If you don't pay the consequences can be severe. The Child Support Agency (CSA) or Child Maintenance Service (CMS) have the powers to deduct arrears and ongoing payments straight from your earnings or bank account. They have a wide range of other legal powers and as a last resort you can be imprisoned if you refuse to pay.

We understand that things are often tough for parents living apart from their children. However it’s important to stay on top of your payments and treat them as one of your priority outgoings, so you need to make sure you pay this before any of your unsecured debts like credit cards or personal loans.

Our 60-second debt test can tell you if you would benefit from some free and impartial debt advice.

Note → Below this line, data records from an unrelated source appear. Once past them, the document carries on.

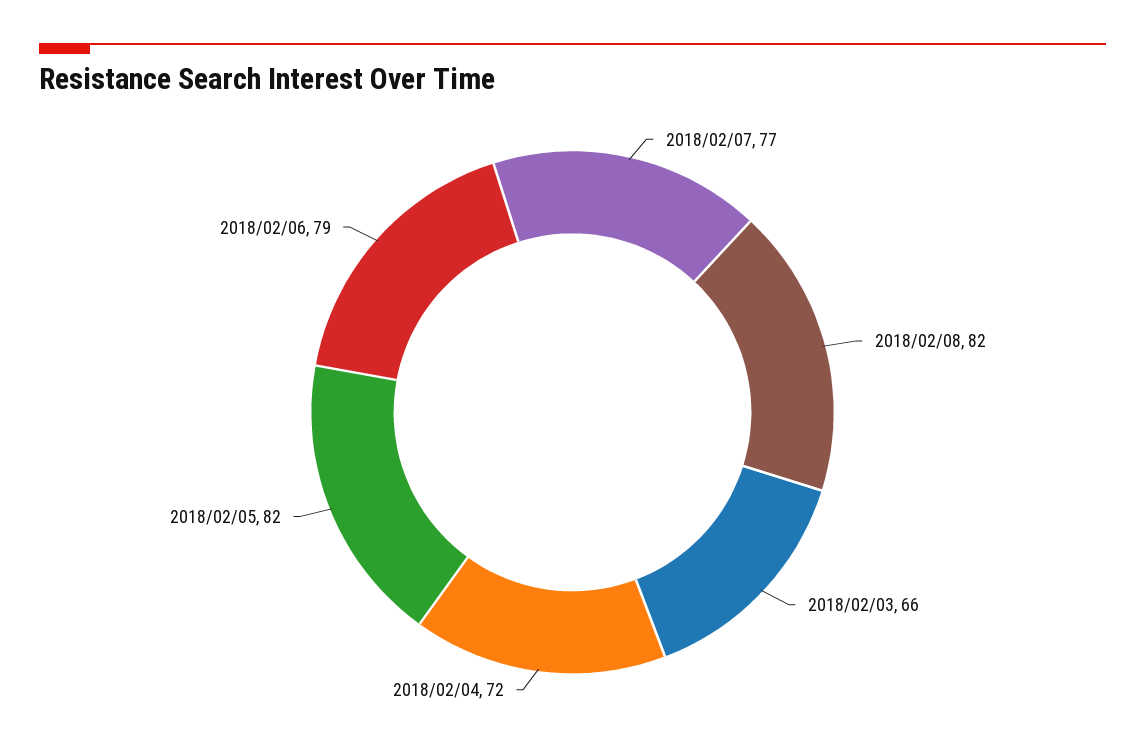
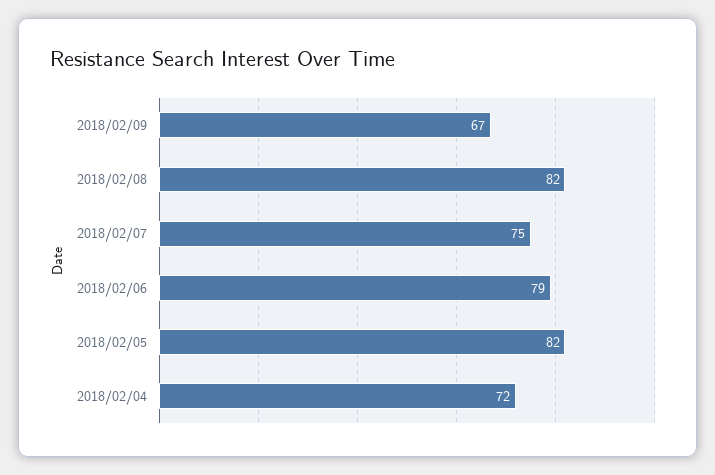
2018/02/07: 77 -> 75
2018/02/03: 66 -> none
2018/02/09: none -> 67

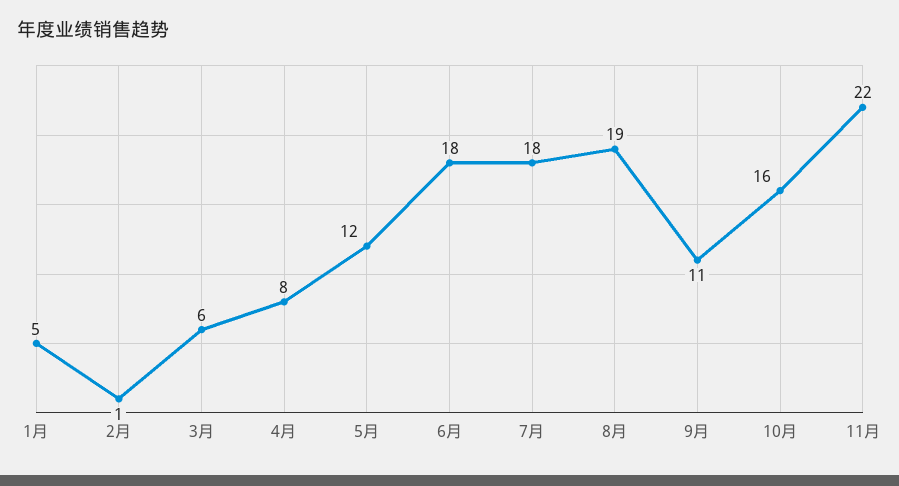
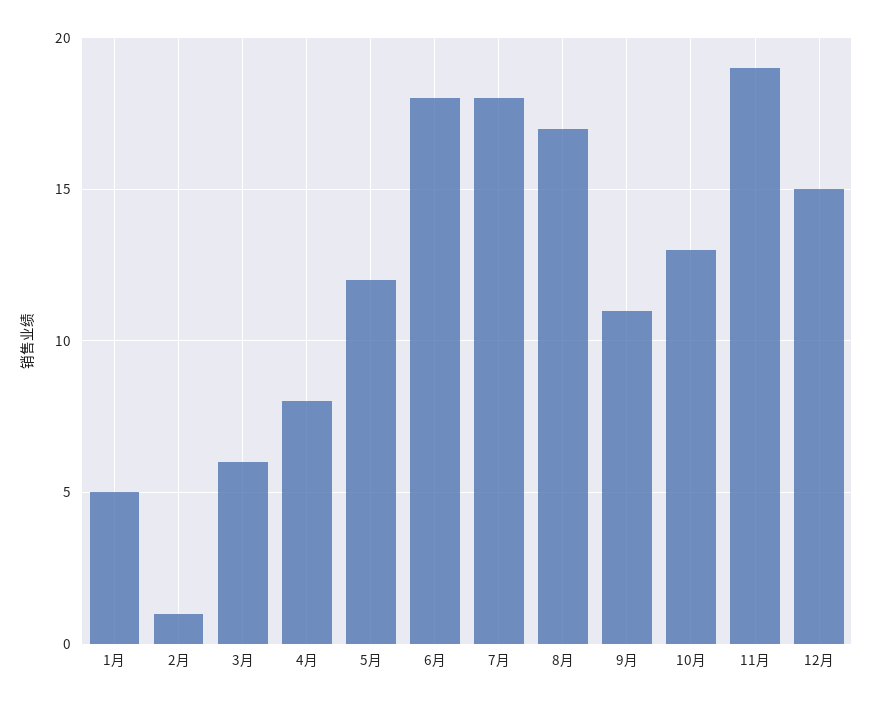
8月: 19 -> 17
10月: 16 -> 13
11月: 22 -> 19
12月: none -> 15

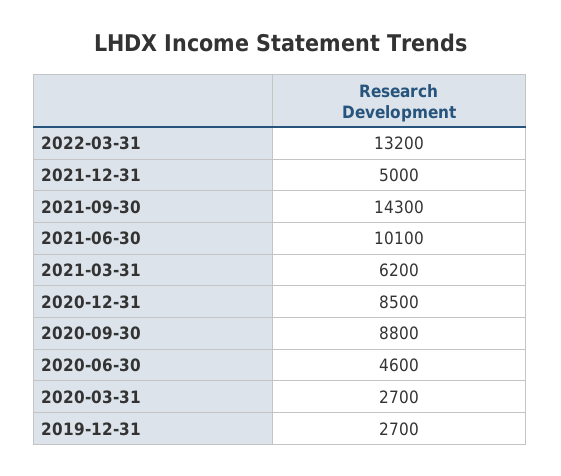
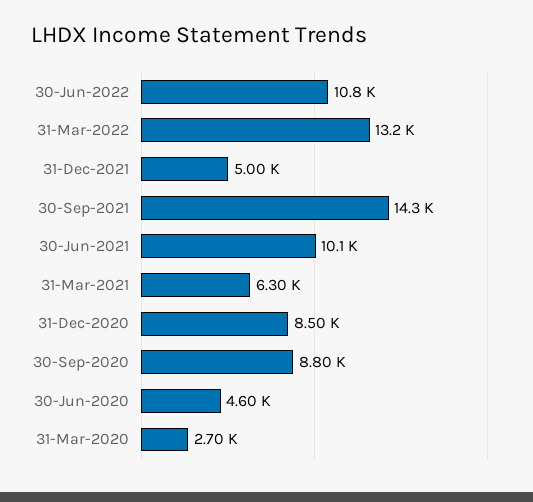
2021-03-31: 6200 -> 6300
2019-12-31: 2700 -> none
30-Jun-2022: none -> 10800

If you've got a family-based child support arrangement your first step is to speak to your ex-partner and explain your situation. You may be able to work together to put an interim arrangement in place until you're able to resume your original agreement. Child maintenance options offer impartial information and support to help parents make informed choices about child maintenance.

Child support options

There are many ways you can help support your child instead of going through the Child Support Agency (CSA) or Child Maintenance Service (CMS). One of the best ways to deal with child support is coming to a family-based arrangement. This is where you and your ex-partner decide between yourselves how and when you’ll both support your child. To do this you could:

  • Pay for certain items directly like school trips or uniforms. This would mean you could save up a certain amount of money each month to cover these costs, rather than having to make a monthly payment. In months where you have a bit less money you could put a bit less away
  • Make a monthly payment that’s agreed by you and your ex-partner. This way you can discuss what’s affordable and realistic, rather than having to pay a set amount.
  • Combine some of these options by picking one or two and do what works best for you and your ex-partner.

Things to remember

  1. The government introduced fees in 2014 for setting up new payment arrangements through CMS. To avoid these fees try working with your ex-partner to come to a family-based arrangement.
  2. If you’re receiving child maintenance it won’t affect any benefits you’re receiving but you should still tell the Jobcentre Plus about the arrangement.
  3. If you’ve got arrears or you’re struggling with your family-based arrangement speak to your ex-partner and try to come to a family-based arrangement. 
  4. The CSA will start to end current arrangements over the next two years (from 2016). Everyone with an arrangement through the CSA will be sent a letter explaining this and given help to set up a new arrangement. Where possible they’ll be encouraged to make a family-based arrangement. If they can’t do this they can apply to the Child Maintenance Service.

Help and advice

If you're struggling to pay your child maintenance, through the CSA or a private arrangement, it's important that you get advice and take steps to deal with your situation. Our Debt Remedy tool can give you tailored advice based on your household situation and budget. We can also recommend solutions to help you deal with your debts.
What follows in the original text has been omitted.